■ **The task**:
Each line from the one holding "العن أول ظالم" to the last line below must be restated word for word, and no picture may be included.

(Front-end code edit data)
-=-=-=-=-

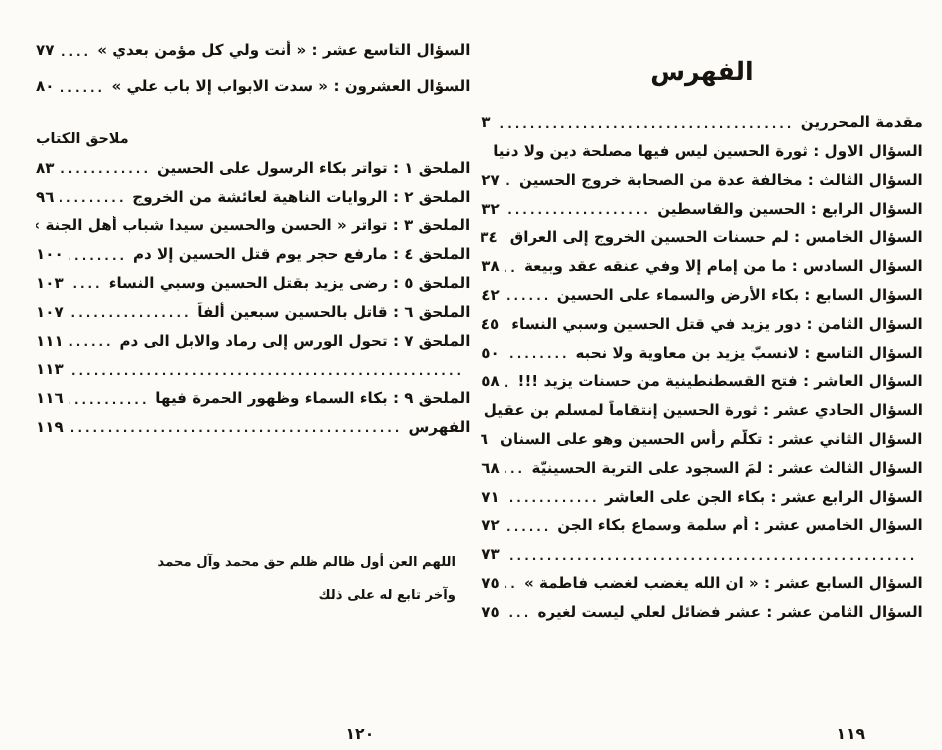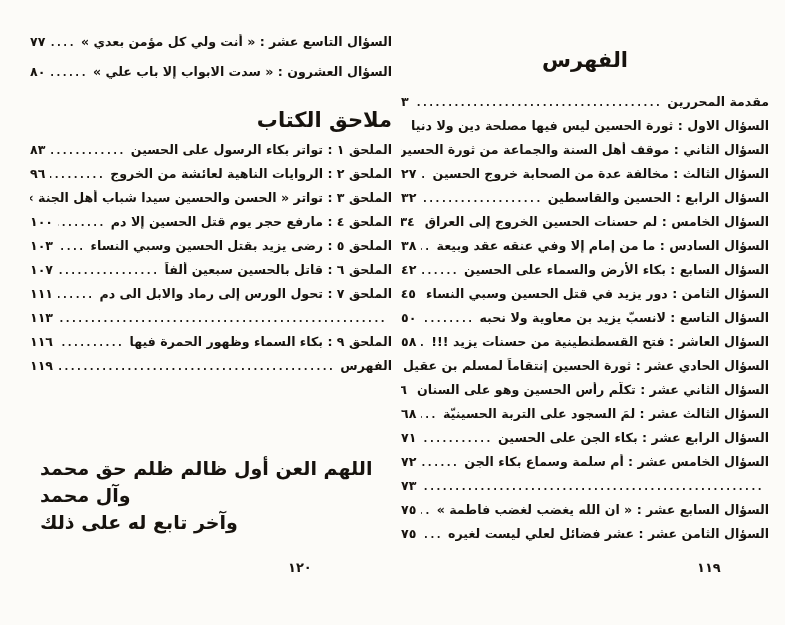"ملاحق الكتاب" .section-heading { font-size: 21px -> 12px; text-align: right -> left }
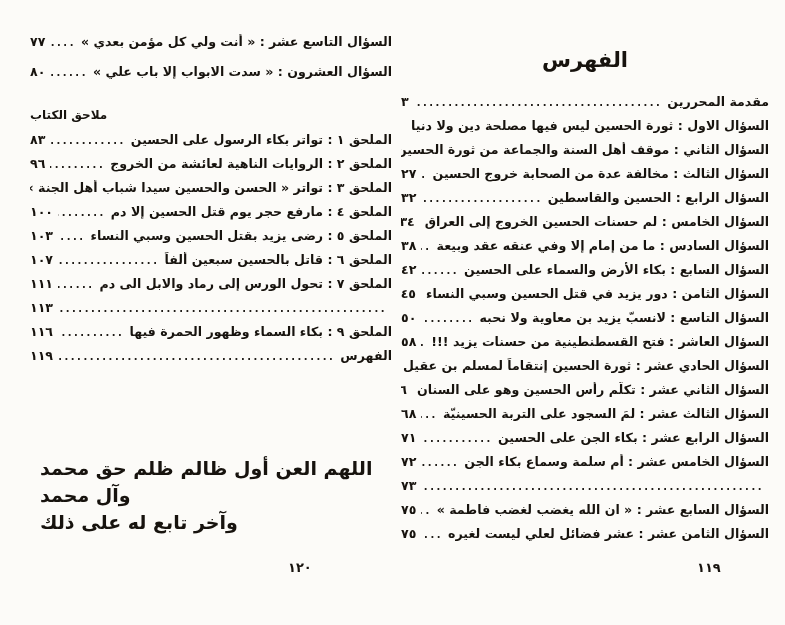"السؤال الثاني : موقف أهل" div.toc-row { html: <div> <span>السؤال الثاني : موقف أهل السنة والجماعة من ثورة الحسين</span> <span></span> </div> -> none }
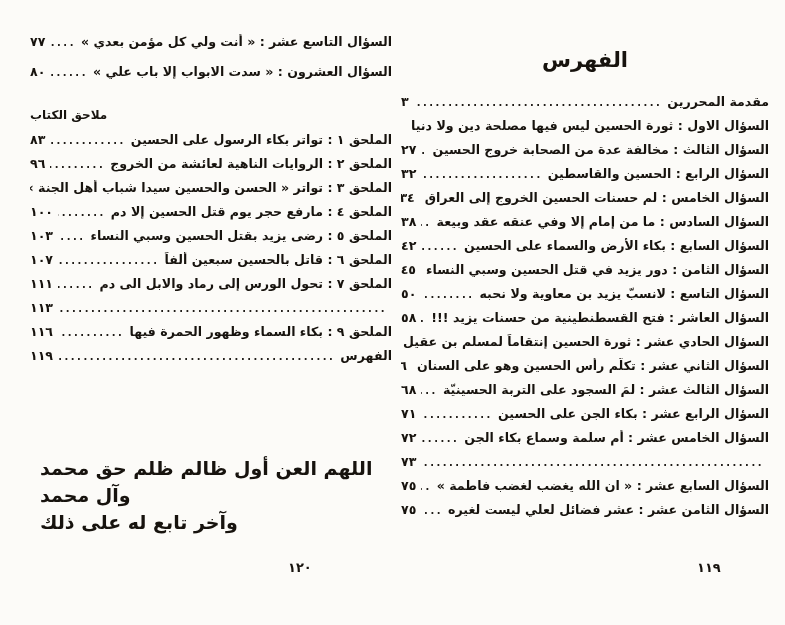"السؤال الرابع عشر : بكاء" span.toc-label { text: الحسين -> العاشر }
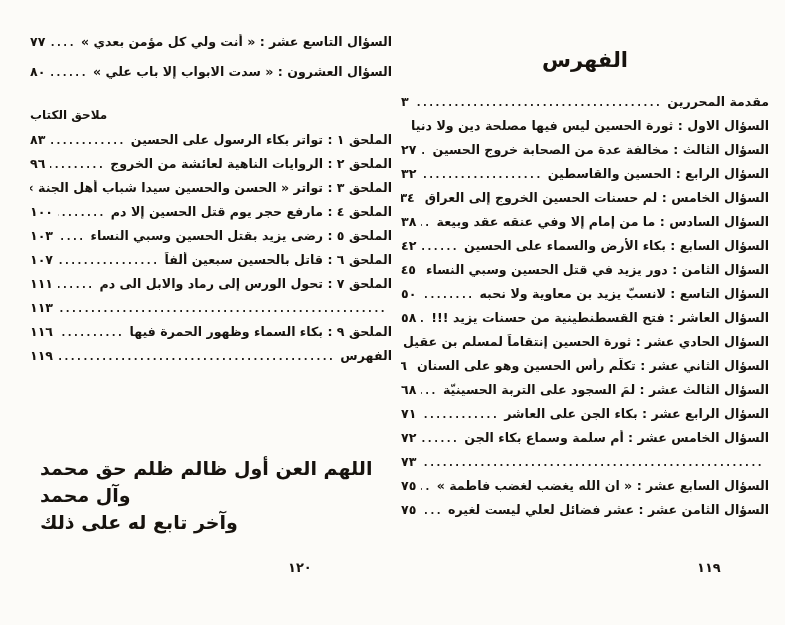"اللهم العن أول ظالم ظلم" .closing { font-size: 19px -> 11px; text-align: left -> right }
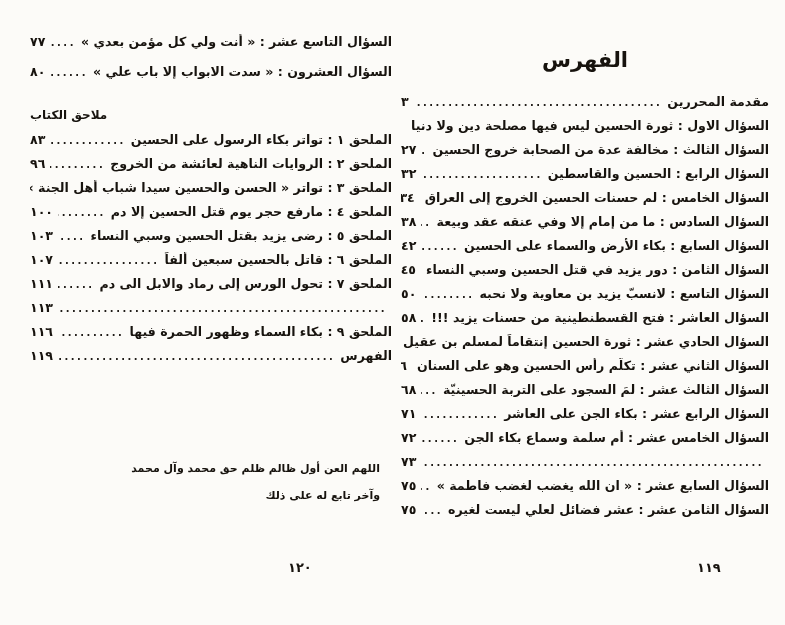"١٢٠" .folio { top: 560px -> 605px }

-=-=-=-=-

■ **Answer box**:
"اللهم العن أول ظالم ظلم" .closing { font-size: 19px -> 11px; text-align: left -> right }
"١٢٠" .folio { top: 560px -> 605px }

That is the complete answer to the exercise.